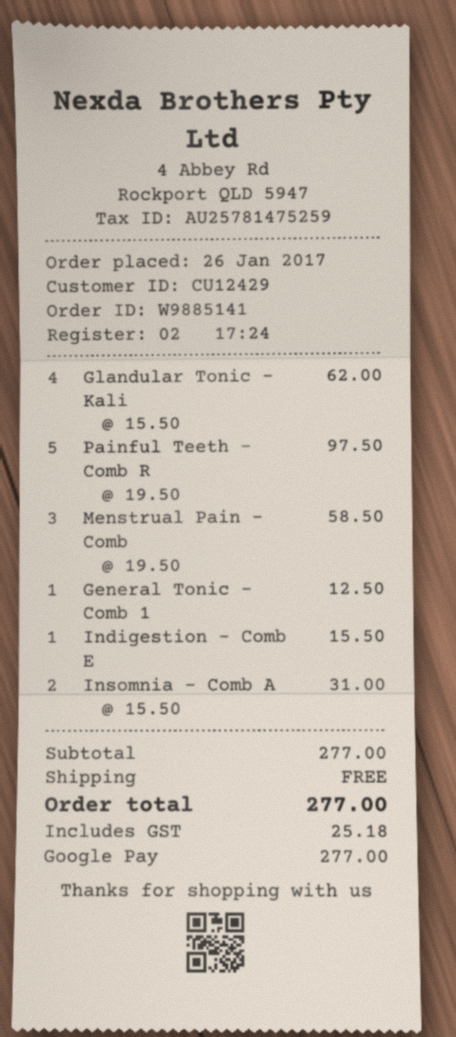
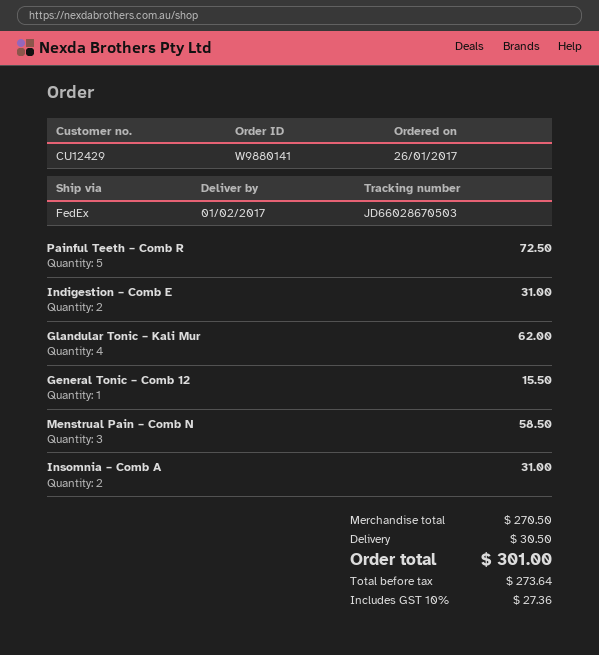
order number: W9885141 -> W9880141
Painful Teeth – Comb R: 5 for 97.50 -> 5 for 72.50
General Tonic – Comb 1: 1 for 12.50 -> 1 for 15.50
Indigestion – Comb E: 1 for 15.50 -> 2 for 31.00
subtotal: 277.00 -> 270.50
shipping: 0.00 -> 30.50
tax: 25.18 -> 27.36
total: 277.00 -> 301.00

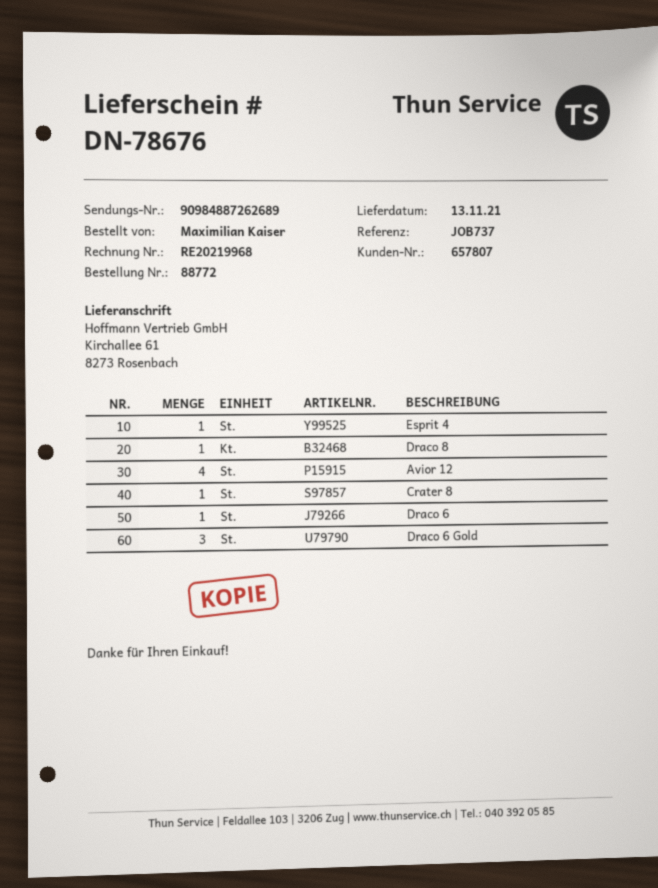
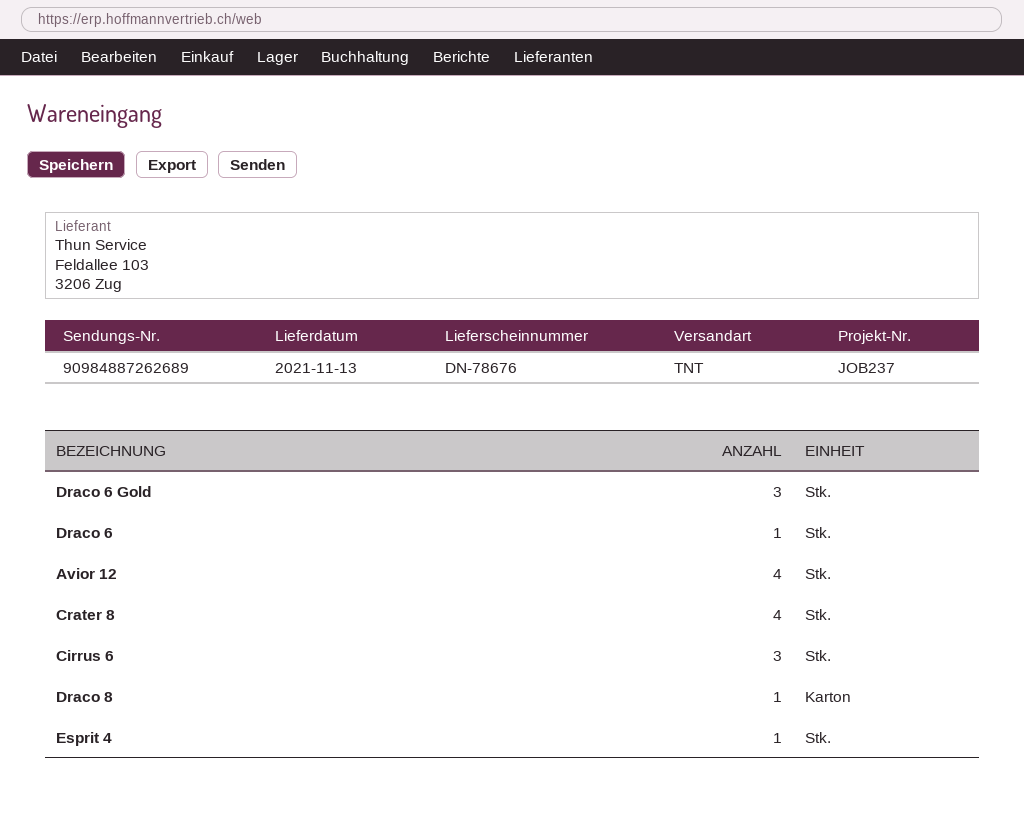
reference: JOB737 -> JOB237
Crater 8: 1 -> 4
Cirrus 6: none -> 3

## Brief
Gather from the entries above all lines that include the string "Comb".

## Answer below
Painful Teeth – Comb R: 5 for 97.50 -> 5 for 72.50
General Tonic – Comb 1: 1 for 12.50 -> 1 for 15.50
Indigestion – Comb E: 1 for 15.50 -> 2 for 31.00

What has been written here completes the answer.